[Web page edit records]
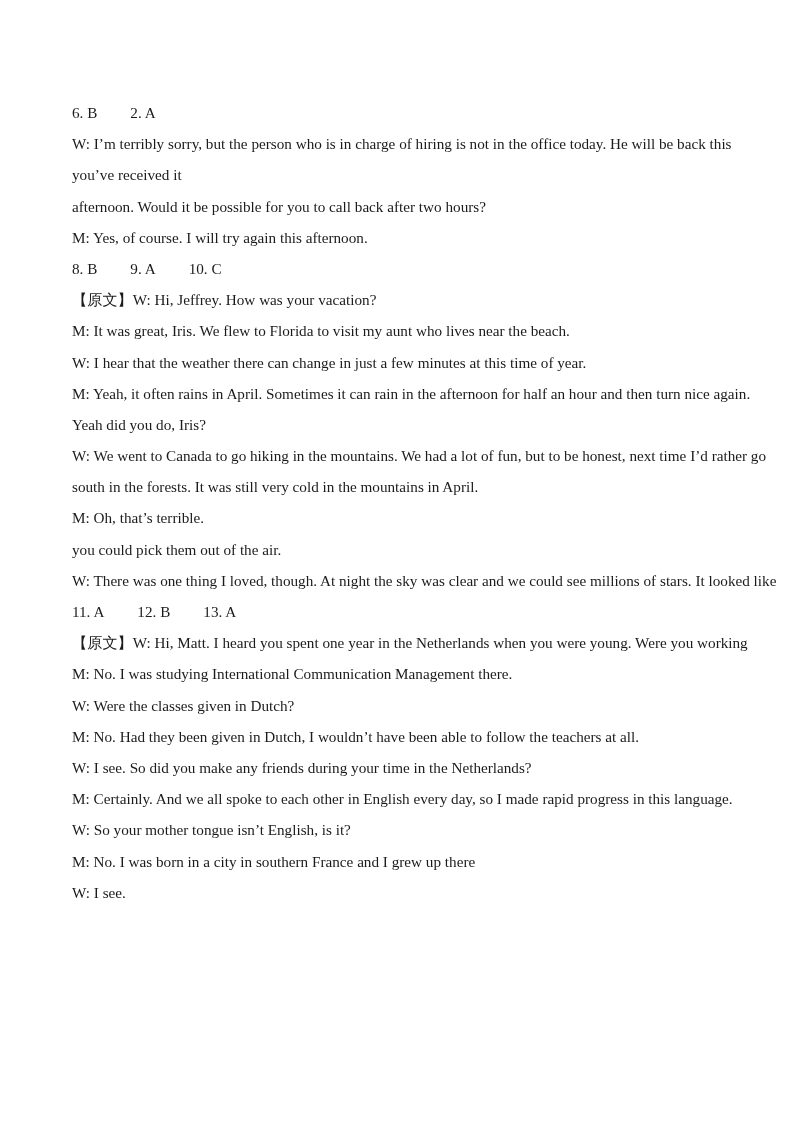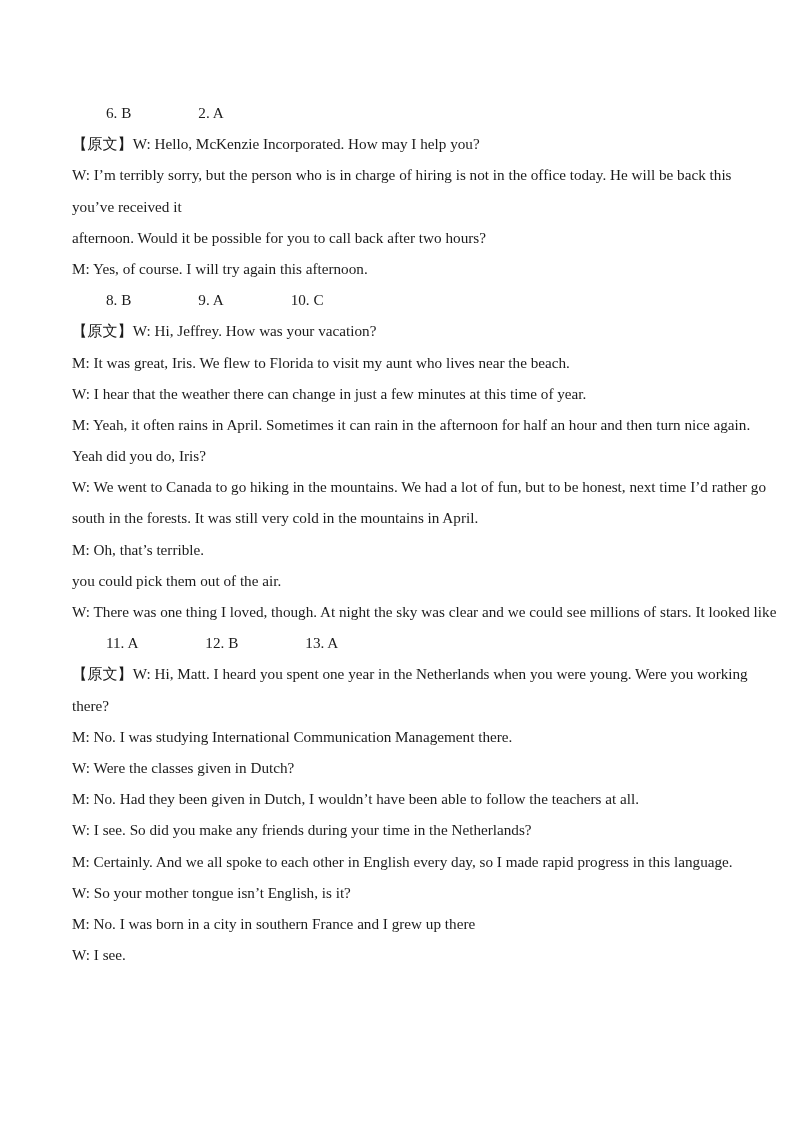--- a/index.html
+++ b/index.html
@@ -24,48 +24,45 @@
     font-size: 15.2px;
     line-height: 31.2px;
     height: 31.2px;
     color: #1b1b1b;
     white-space: pre;
   }
   .answer-item {
     display: inline-block;
     margin-right: 33px;
     white-space: pre;
-    margin-left: 34px;
   }
 </style>
 </head>
 <body>
 
 <div class="page">
   <div>
       <div class="line"><span class="answer-item">6. B</span><span class="answer-item">2. A</span></div>
-      <div class="line">【原文】W: Hello, McKenzie Incorporated. How may I help you?</div>
       <div class="line">W: I’m terribly sorry, but the person who is in charge of hiring is not in the office today. He will be back this</div>
       <div class="line">you’ve received it</div>
       <div class="line">afternoon. Would it be possible for you to call back after two hours?</div>
       <div class="line">M: Yes, of course. I will try again this afternoon.</div>
       <div class="line"><span class="answer-item">8. B</span><span class="answer-item">9. A</span><span class="answer-item">10. C</span></div>
       <div class="line">【原文】W: Hi, Jeffrey. How was your vacation?</div>
       <div class="line">M: It was great, Iris. We flew to Florida to visit my aunt who lives near the beach.</div>
       <div class="line">W: I hear that the weather there can change in just a few minutes at this time of year.</div>
       <div class="line">M: Yeah, it often rains in April. Sometimes it can rain in the afternoon for half an hour and then turn nice again.</div>
       <div class="line">Yeah did you do, Iris?</div>
       <div class="line">W: We went to Canada to go hiking in the mountains. We had a lot of fun, but to be honest, next time I’d rather go</div>
       <div class="line">south in the forests. It was still very cold in the mountains in April.</div>
       <div class="line">M: Oh, that’s terrible.</div>
       <div class="line">you could pick them out of the air.</div>
       <div class="line">W: There was one thing I loved, though. At night the sky was clear and we could see millions of stars. It looked like</div>
       <div class="line"><span class="answer-item">11. A</span><span class="answer-item">12. B</span><span class="answer-item">13. A</span></div>
       <div class="line">【原文】W: Hi, Matt. I heard you spent one year in the Netherlands when you were young. Were you working</div>
-      <div class="line">there?</div>
       <div class="line">M: No. I was studying International Communication Management there.</div>
       <div class="line">W: Were the classes given in Dutch?</div>
       <div class="line">M: No. Had they been given in Dutch, I wouldn’t have been able to follow the teachers at all.</div>
       <div class="line">W: I see. So did you make any friends during your time in the Netherlands?</div>
       <div class="line">M: Certainly. And we all spoke to each other in English every day, so I made rapid progress in this language.</div>
       <div class="line">W: So your mother tongue isn’t English, is it?</div>
       <div class="line">M: No. I was born in a city in southern France and I grew up there</div>
       <div class="line">W: I see.</div>
     </div>
 </div>

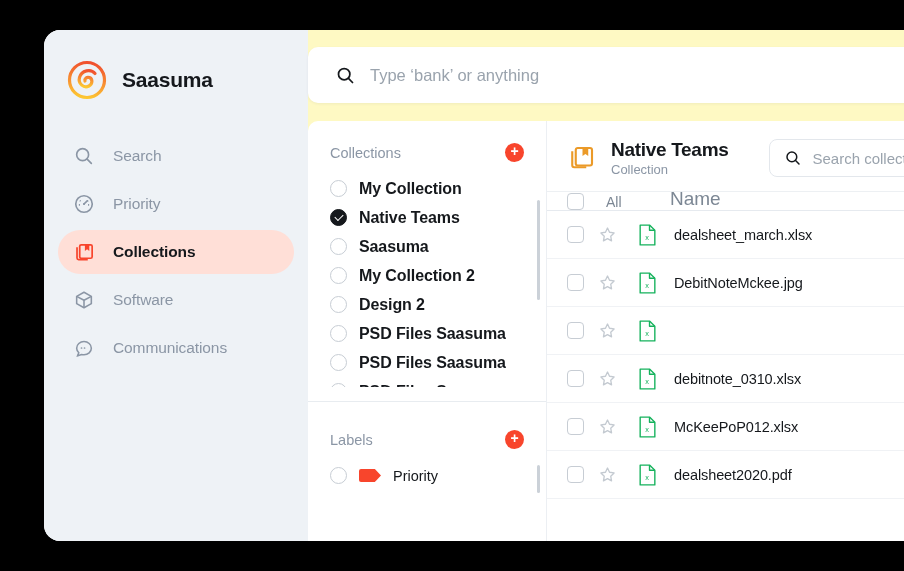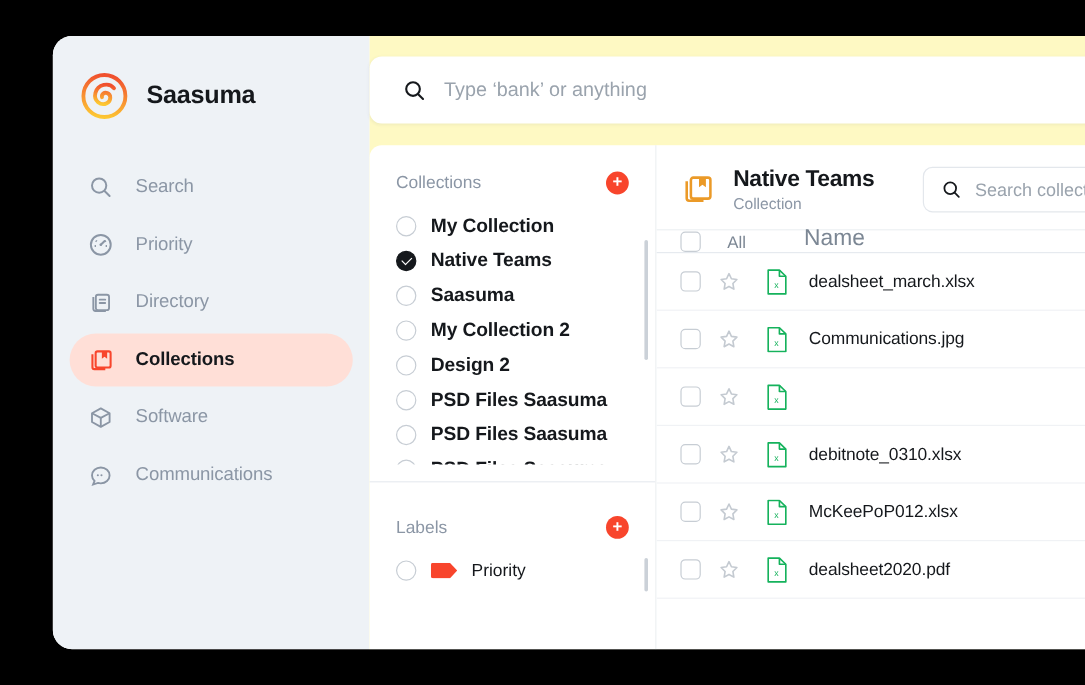--- a/index.html
+++ b/index.html
@@ -273,31 +273,20 @@
             <circle cx="12" cy="12" r="1.2" fill="#8b96a5" stroke="none"></circle>
             <line x1="7.5" y1="8.2" x2="8.3" y2="9"></line>
               <line x1="16.5" y1="8.2" x2="15.7" y2="9"></line>
             <line x1="6.4" y1="13" x2="7.6" y2="13"></line>
               <line x1="16.4" y1="13" x2="17.6" y2="13"></line>
           </svg>
         </span>
         <span class="nav-label">Priority</span>
       </div>
 
-      <div class="nav-item">
-        <span class="nav-icon">
-          <svg viewBox="0 0 24 24" width="22" height="22" fill="none" stroke="#8b96a5" stroke-width="1.7">
-            <rect x="7.5" y="5" width="12" height="14" rx="2"></rect>
-            <path d="M5.2 7.2v10.6a2 2 0 0 0 2 2h9.4"></path>
-            <line x1="11" y1="9.5" x2="16" y2="9.5" stroke-linecap="round"></line>
-            <line x1="11" y1="12.5" x2="16" y2="12.5" stroke-linecap="round"></line>
-          </svg>
-        </span>
-        <span class="nav-label">Directory</span>
-      </div>
 
       <div class="nav-item active">
         <span class="nav-icon">
           <svg viewBox="0 0 24 24" width="23" height="23" fill="none" stroke="#f8452c" stroke-width="1.8">
             <path d="M4.2 6.5v11.3a1.6 1.6 0 0 0 1.6 1.6h9.6"></path>
             <rect x="7" y="4" width="13" height="14" rx="1.6"></rect>
             <path d="M12.4 4v6.4l2.3-1.7 2.3 1.7V4" fill="#f8452c" stroke="none"></path>
           </svg>
         </span>
         <span class="nav-label">Collections</span>
@@ -460,21 +449,21 @@
                 <path d="M12 3.8l2.55 5.4 5.75.8-4.2 4.2 1 5.9-5.1-2.8-5.1 2.8 1-5.9-4.2-4.2 5.75-.8z"></path>
               </svg>
             </span>
             <span class="fileicon">
               <svg viewBox="0 0 20 24" width="19" height="22">
                 <path d="M2 1.2h10.2L18 6.8V22.8H2z" fill="#fff" stroke="#15b25c" stroke-width="1.5" stroke-linejoin="round"></path>
                 <path d="M12.2 1.2V6.8H18" fill="none" stroke="#15b25c" stroke-width="1.5" stroke-linejoin="round"></path>
                 <text x="9.6" y="17.4" font-family="Liberation Sans, sans-serif" font-size="8" fill="#15b25c" text-anchor="middle">x</text>
               </svg>
             </span>
-            <span class="fname">Communications.jpg</span>
+            <span class="fname">DebitNoteMckee.jpg</span>
           </div>
 
           <div class="row">
             <span class="chk"></span>
             <span class="star">
               <svg viewBox="0 0 24 24" width="19" height="19" fill="none" stroke="#c4cad1" stroke-width="1.7" stroke-linejoin="round">
                 <path d="M12 3.8l2.55 5.4 5.75.8-4.2 4.2 1 5.9-5.1-2.8-5.1 2.8 1-5.9-4.2-4.2 5.75-.8z"></path>
               </svg>
             </span>
             <span class="fileicon">

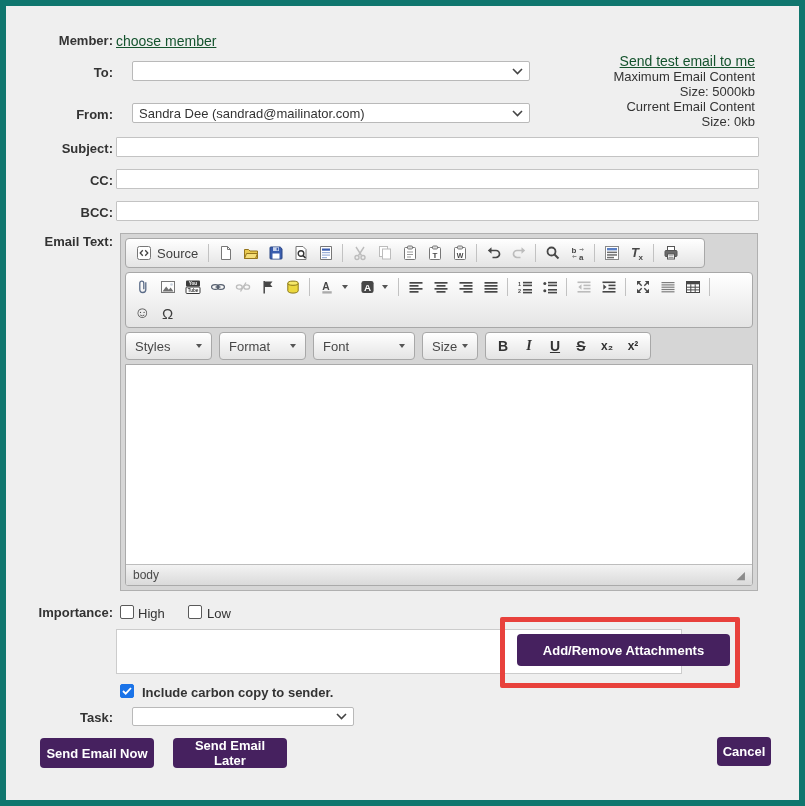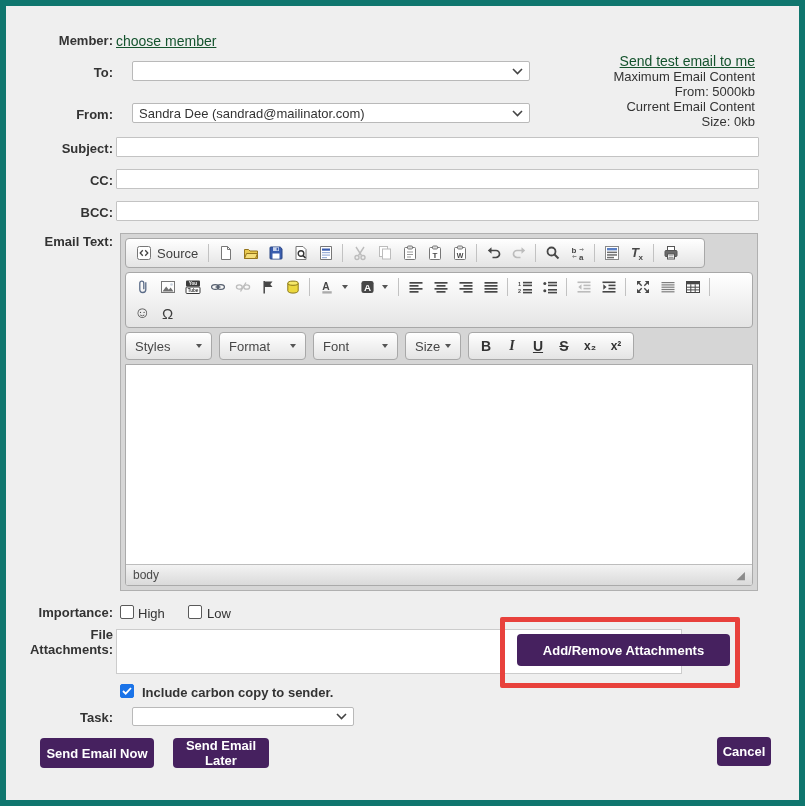--- a/index.html
+++ b/index.html
@@ -74,21 +74,21 @@
   <div class="fselect" style="left:110px;top:55px;width:398px">
     <span class="sel-text"></span>
     <svg width="11" height="7" viewBox="0 0 11 7">
         <path d="M1 1l4.5 4.5L10 1" fill="none" stroke="#444" stroke-width="1.6"></path>
       </svg>
   </div>
 
   <div class="infoblock">
     <a class="lnk">Send test email to me</a><br>
     <span>Maximum Email Content</span><br>
-    <span>From: 5000kb</span><br>
+    <span>Size: 5000kb</span><br>
     <span>Current Email Content</span><br>
     <span>Size: 0kb</span>
   </div>
 
   <span class="lbl" style="top:101px">From:</span>
   <div class="fselect" style="left:110px;top:97px;width:398px">
     <span class="sel-text">Sandra Dee (sandrad@mailinator.com)</span>
     <svg width="11" height="7" viewBox="0 0 11 7">
         <path d="M1 1l4.5 4.5L10 1" fill="none" stroke="#444" stroke-width="1.6"></path>
       </svg>
@@ -416,21 +416,21 @@
 
     <div class="tb-row">
       <div class="dd" style="width:87px">
         <span class="ddlabel">Styles</span>
         <span class="caret"></span>
       </div>
       <div class="dd" style="width:87px">
         <span class="ddlabel">Format</span>
         <span class="caret"></span>
       </div>
-      <div class="dd" style="width:85px">
+      <div class="dd" style="width:102px">
         <span class="ddlabel">Font</span>
         <span class="caret"></span>
       </div>
       <div class="dd" style="width:56px">
         <span class="ddlabel">Size</span>
         <span class="caret"></span>
       </div>
       <div class="stylegrp">
         <span class="sbtn">B</span>
         <span class="sbtn i">I</span>
@@ -449,40 +449,36 @@
       </div>
     </div>
   </div>
 
   <span class="lbl" style="top:599px">Importance:</span>
   <span class="cb" style="left:114px;top:599px"></span>
   <span class="cbl" style="left:132px;top:600px">High</span>
   <span class="cb" style="left:182px;top:599px"></span>
   <span class="cbl" style="left:201px;top:600px">Low</span>
 
-  <div class="lbl" style="top:621px">
-    <span>File</span><br>
-    <span>Attachments:</span>
-  </div>
   <div class="attachbox"></div>
   <button class="pbtn" style="left:511px;top:628px;width:213px;height:32px;font-weight:700">Add/Remove Attachments</button>
   <div class="redbox"></div>
 
   <span class="cb checked" style="left:114px;top:678px">
     <svg width="10" height="8" viewBox="0 0 10 8">
         <path d="M1 4l2.7 2.7L9 1" fill="none" stroke="#fff" stroke-width="1.8"></path>
       </svg>
   </span>
   <span class="cbl bold" style="left:136px;top:679px">Include carbon copy to sender.</span>
 
   <span class="lbl" style="top:704px">Task:</span>
   <div class="fselect" style="left:110px;top:701px;width:222px;height:19px">
     <span class="sel-text"></span>
     <svg width="11" height="7" viewBox="0 0 11 7">
         <path d="M1 1l4.5 4.5L10 1" fill="none" stroke="#444" stroke-width="1.6"></path>
       </svg>
   </div>
 
   <button class="pbtn" style="left:34px;top:732px;width:114px;height:30px">Send Email Now</button>
-  <button class="pbtn" style="left:167px;top:732px;width:96px;height:30px">Send Email Later</button>
+  <button class="pbtn" style="left:167px;top:732px;width:114px;height:30px">Send Email Later</button>
   <button class="pbtn" style="left:711px;top:731px;width:54px;height:29px">Cancel</button>
 
 </div>
 
 </body></html>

=== INSTRUCTIONS TO FOLLOW ===
Up to and including the line with "you do, Iris?</div>", repeat every line from the top of the entries exactly, but not the pictures.

=== RESPONSE BOX ===
--- a/index.html
+++ b/index.html
@@ -24,48 +24,45 @@
     font-size: 15.2px;
     line-height: 31.2px;
     height: 31.2px;
     color: #1b1b1b;
     white-space: pre;
   }
   .answer-item {
     display: inline-block;
     margin-right: 33px;
     white-space: pre;
-    margin-left: 34px;
   }
 </style>
 </head>
 <body>
 
 <div class="page">
   <div>
       <div class="line"><span class="answer-item">6. B</span><span class="answer-item">2. A</span></div>
-      <div class="line">【原文】W: Hello, McKenzie Incorporated. How may I help you?</div>
       <div class="line">W: I’m terribly sorry, but the person who is in charge of hiring is not in the office today. He will be back this</div>
       <div class="line">you’ve received it</div>
       <div class="line">afternoon. Would it be possible for you to call back after two hours?</div>
       <div class="line">M: Yes, of course. I will try again this afternoon.</div>
       <div class="line"><span class="answer-item">8. B</span><span class="answer-item">9. A</span><span class="answer-item">10. C</span></div>
       <div class="line">【原文】W: Hi, Jeffrey. How was your vacation?</div>
       <div class="line">M: It was great, Iris. We flew to Florida to visit my aunt who lives near the beach.</div>
       <div class="line">W: I hear that the weather there can change in just a few minutes at this time of year.</div>
       <div class="line">M: Yeah, it often rains in April. Sometimes it can rain in the afternoon for half an hour and then turn nice again.</div>
       <div class="line">Yeah did you do, Iris?</div>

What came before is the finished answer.